Biological significance should always be considered along with statistical significance. It should be noted that it is acceptable to conclude an equivocalresponse if no clear results can be obtained.

Results and discussion

Additional information on results:

RESULTS
The absence of colonies on sterility check plates confirmed the absence of microbial contamination.
The total colony counts on nutrient agar plates confirmed the viability and high cell density of the cultures of the individual organisms.
The mean revertant colony counts for the solvent controls were within the 99% confidence limits of the current historical control range of the laboratory (except strain TA98, test 2, where counts were slightly higher; this was not considered to affect the integrity of the study). Appropriate positive control chemicals (with S9 mix where required) induced substantial increases in revertant colony numbers with all strains, confirming sensitivity of the cultures and activity of the S9 mix.
FIRST TEST (RANGE-FINDING)
No substantial increases in revertant colony numbers over control counts were obtained with any of the tester strains following exposure to Ta205 at any concentration in either the presence or absence of S9 mix.
No visible thinning of the background lawn of non-revertant cells was obtained following exposure to Ta205. A maximum exposure concentration of 5000 µg/plate was, therefore, selected for use in the second test.
SECOND TEST
No substantial increases in revertant colony numbers over control counts were obtained with any of the tester strains following exposure to Ta205 at any concentration in either the presence or absence of S9 mix.
No visible thinning of the background lawn of non-revertant cells was obtained following exposure to Ta205.

Remarks on result:

other: all strains/cell types tested

Remarks:

Migrated from field 'Test system'.

Applicant's summary and conclusion

Conclusions:

Interpretation of results (migrated information):
negative with metabolic activation
negative without metabolic activation

Under the test conditions, the test substance Tantalum Pentoxide Grade LT showed no evidence of mutagenic activity in this bacterial system.

Executive summary:

In this in vitro assessment of the mutagenic potential of the test substance in accordance to OECD guideline 471, histidine dependent auxotrophic mutants of Salmonella typhimurium, strains TA1535, TA1537, TA98 and TA100, and a tryptophan dependent mutant of Escherichia coli, strain WP2uvrA/pKM101 (CM891), were exposed to the test substance diluted in purified water containing 0.15% agar. Purified water containing 0.15% agar was also used as a negative control.

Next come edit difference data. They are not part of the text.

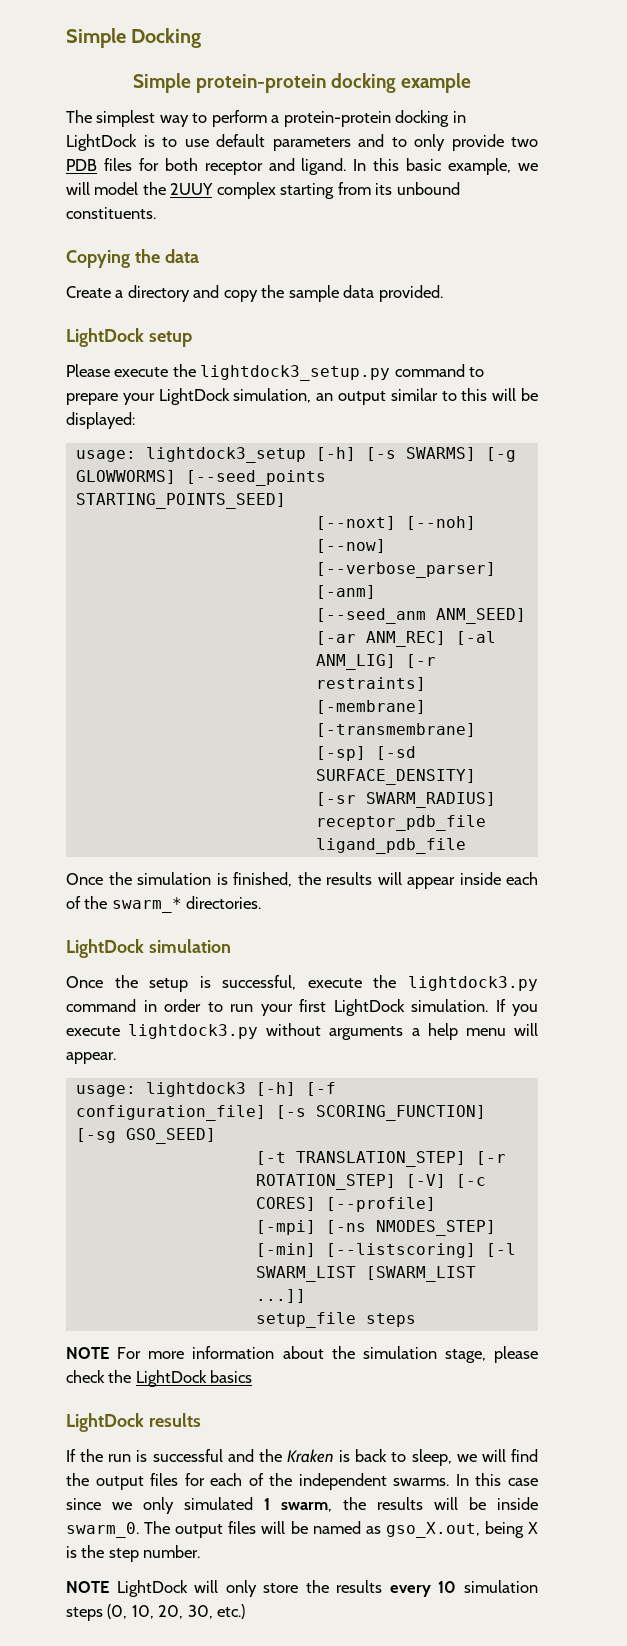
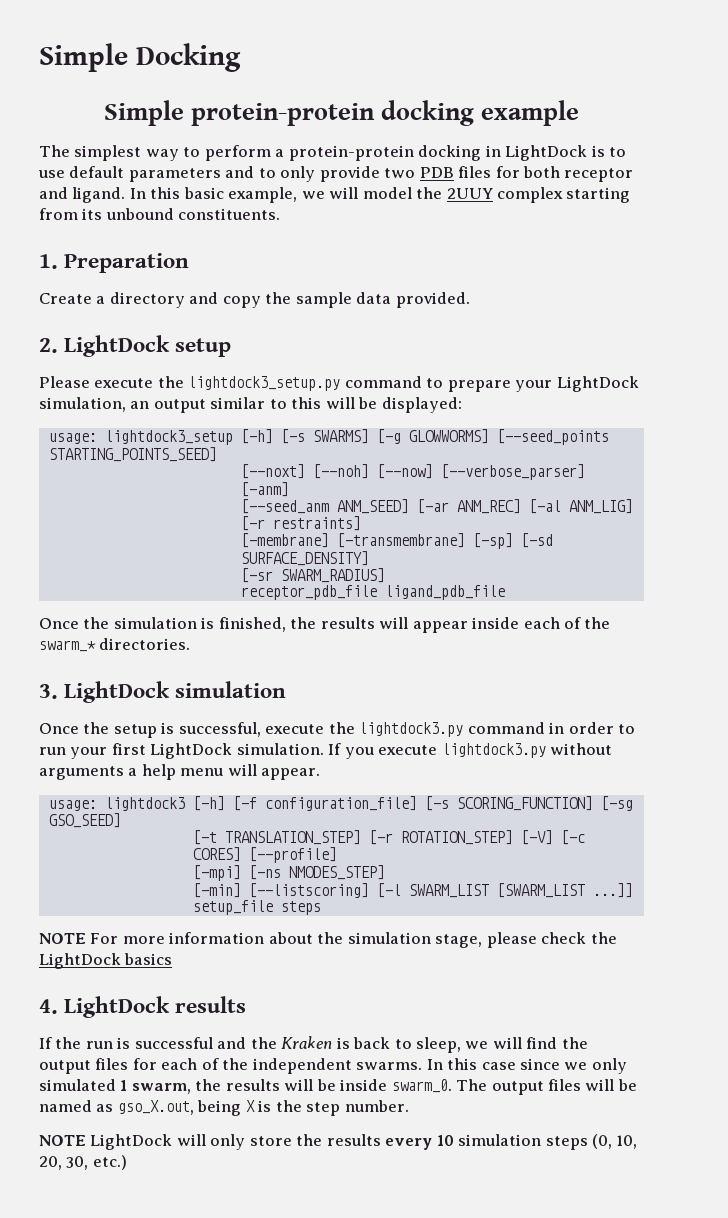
[66,249,199,268] Copying the data -> [39,253,190,273] 1. Preparation
(443, 293) none -> [39,338,58,353] 2.
(262, 902) none -> [39,684,58,699] 3.
(253, 1376) none -> [39,999,58,1014] 4.

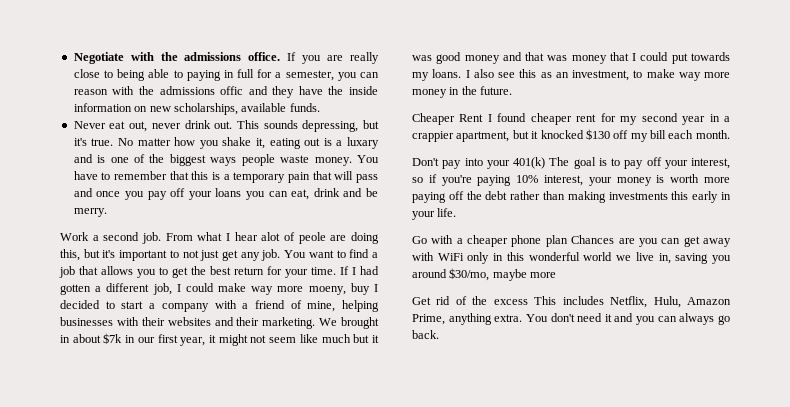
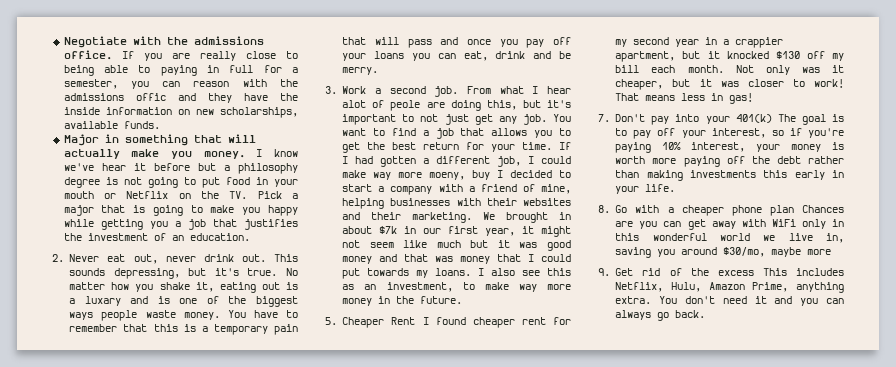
(320, 107) none -> [63,134,256,146] [63,149,298,159] [63,163,298,174] [63,177,298,188] [63,191,298,199] [63,205,298,216] [63,219,298,230] [63,233,250,241] [52,254,64,262] Major in something that will actually make you money. I know we've hear it before but a philosophy degree is not going to put food in your mouth or Netflix on the TV. Pick a major that is going to make you happy while getting you a job that justifies the investment of an education. // 2.
(107, 212) none -> [325,86,337,94] 3.
(513, 90) none -> [325,317,337,325] 5.
(730, 134) // -> [735,65,844,75] [615,79,844,90] [615,93,754,104] [598,114,610,122] Not only was it cheaper, but it was closer to work! That means less in gas! // 7.
(457, 212) none -> [598,205,610,213] 8.
(557, 275) none -> [598,268,610,276] 9.

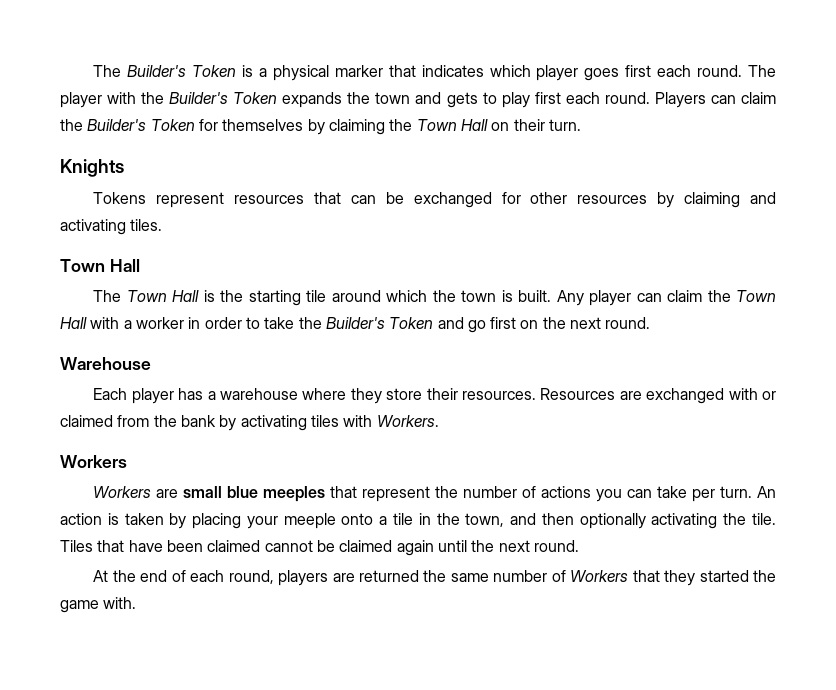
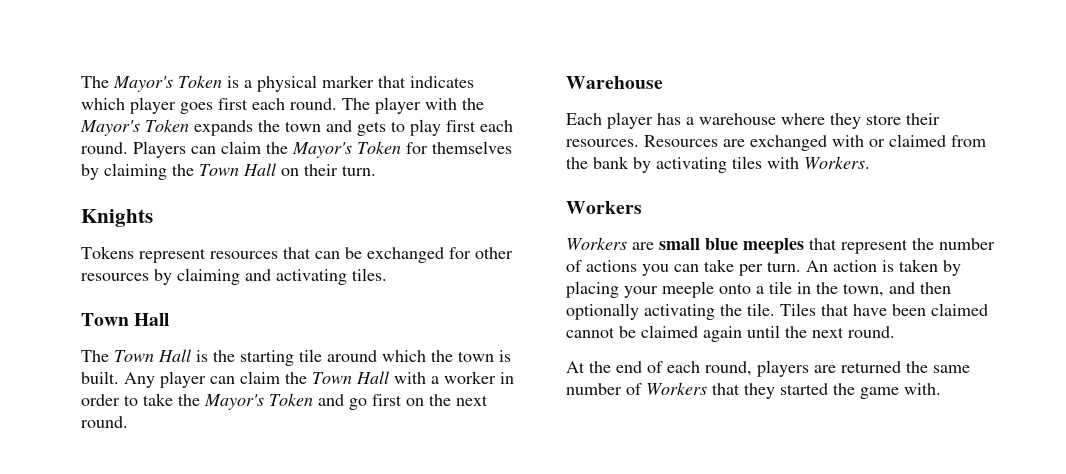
[93,65,187,77] The Builder's -> [81,76,173,92] The Mayor's
[169,92,229,104] Builder's -> [80,120,140,136] Mayor's
[87,119,147,131] Builder's -> [292,142,352,158] Mayor's
[325,317,385,329] Builder's -> [204,394,264,410] Mayor's

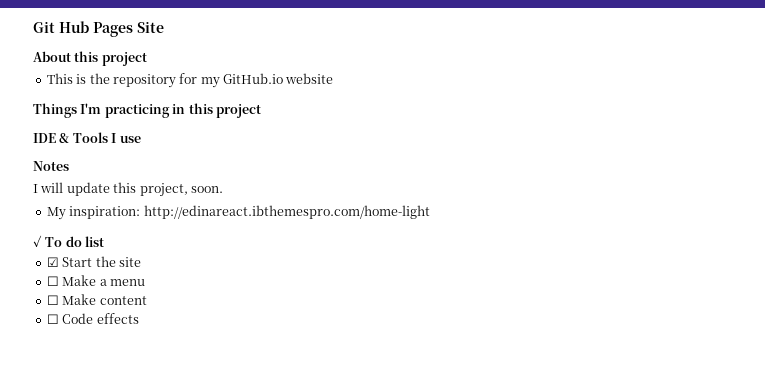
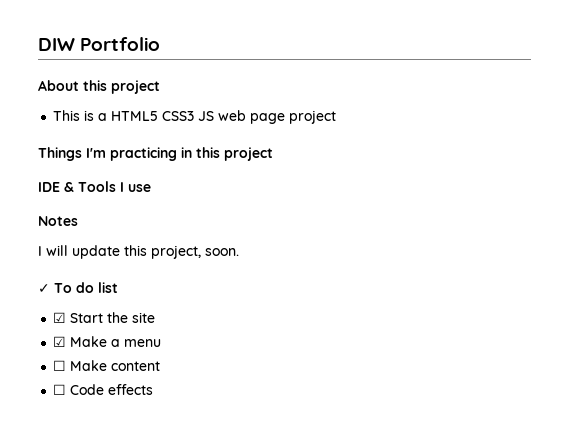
[33,21,164,37] Git Hub Pages Site -> [38,37,161,51] DIW Portfolio
[89,73,334,88] the repository for my GitHub.io website -> [98,110,337,124] a HTML5 CSS3 JS web page project
[46,205,430,220] // My inspiration: http://edinareact.ibthemespro.com/home-light -> (239, 252) none
[46,276,59,286] ☐ -> [53,336,67,347] ☑

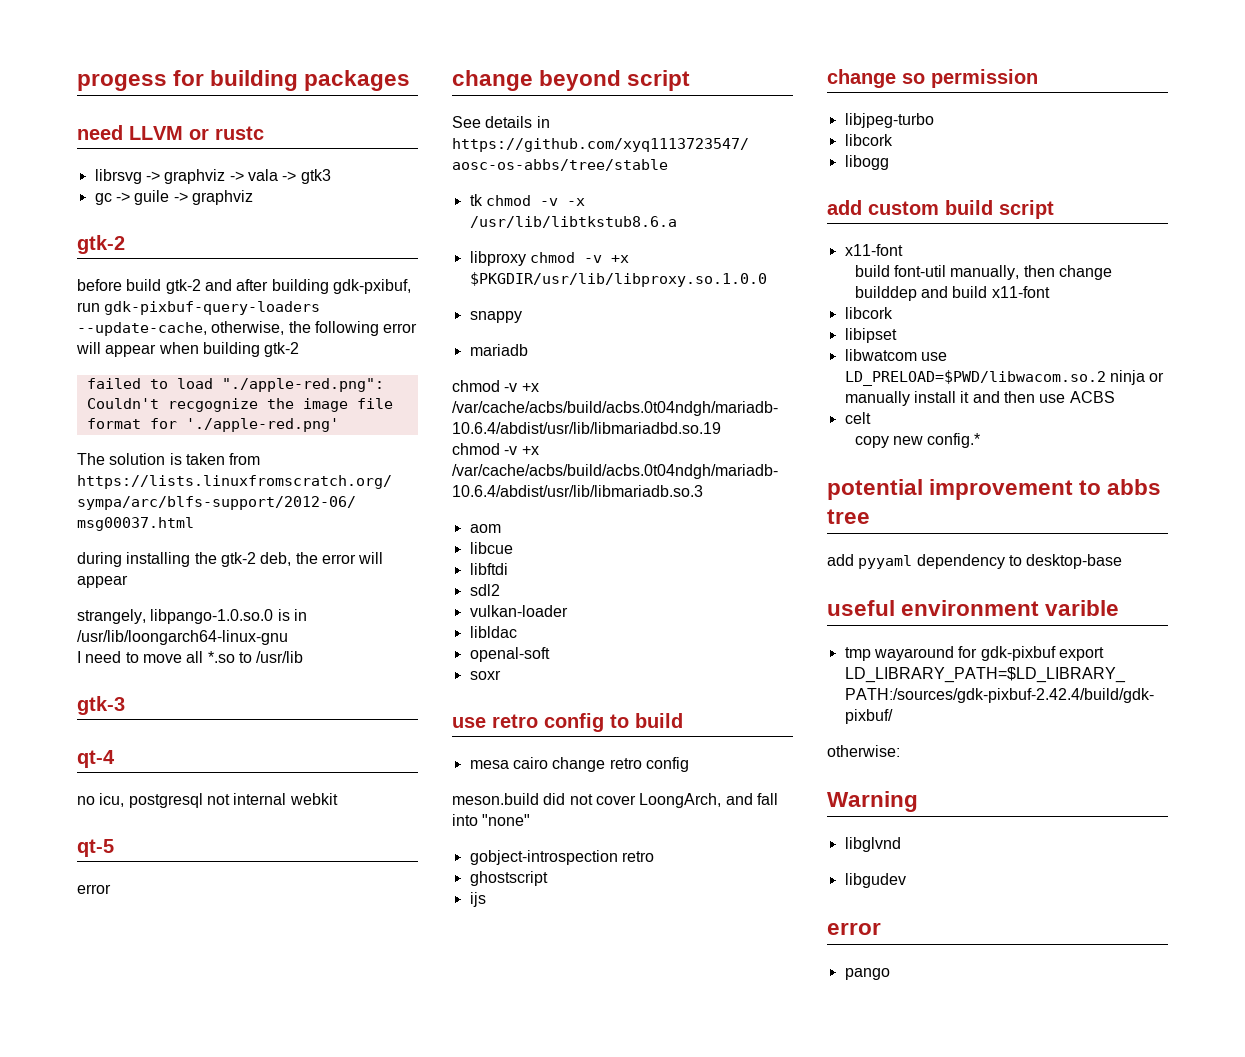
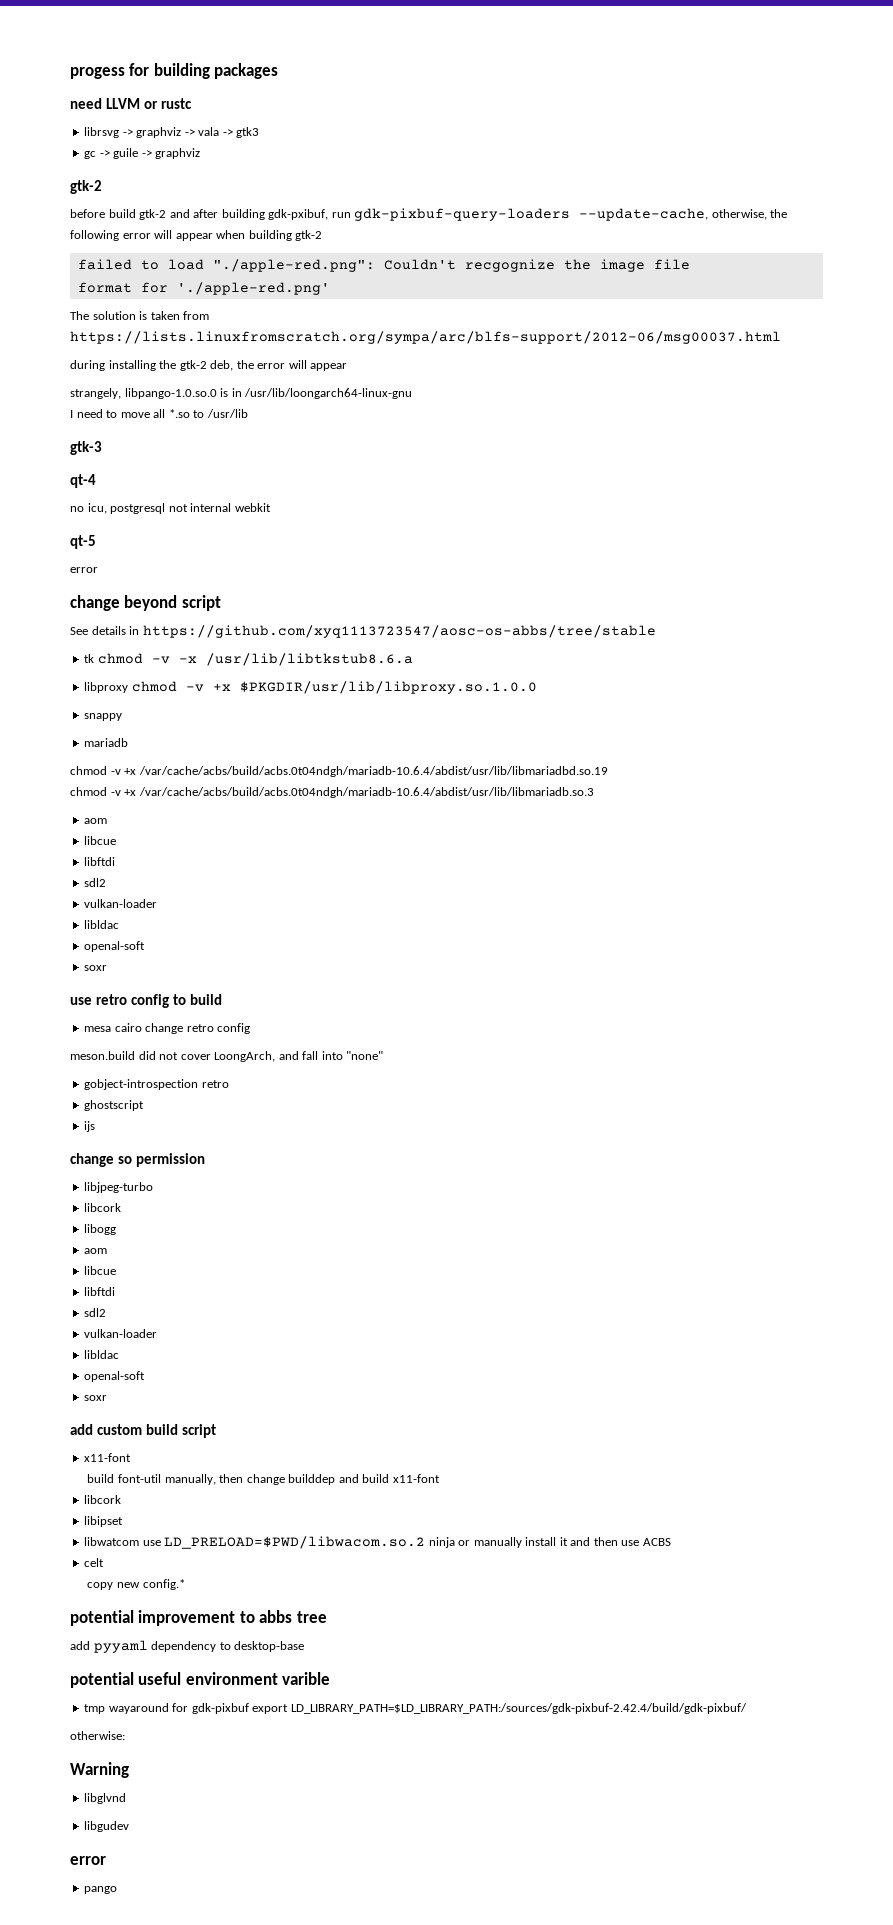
(889, 162) none -> [84,1248,108,1254] [84,1266,117,1275] [84,1287,116,1296] [84,1308,107,1317] [84,1329,158,1338] [84,1350,120,1359] [84,1371,146,1382] [84,1395,108,1401] // aom // libcue // libftdi // sdl2 // vulkan-loader // libldac // openal-soft // soxr
(1123, 561) none -> [70,1672,134,1688] potential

Two independent mutation tests were performed in the presence and absence of liver preparations from Aroclor 1254-induced rats (S9 mix). The first (range-finding) test was a standard plate incorporation assay; the second involved a pre-incubation stage.

The concurrent positive controls demonstrated the sensitivity of the assay and the metabolising activity of the liver preparations.

It is concluded that, under the test conditions, the test substance showed no evidence of mutagenic activity in this bacterial system. Ta2O5 Tantalum Pentoxide Grade LT is used as read-across partner to tantalum pentachloride.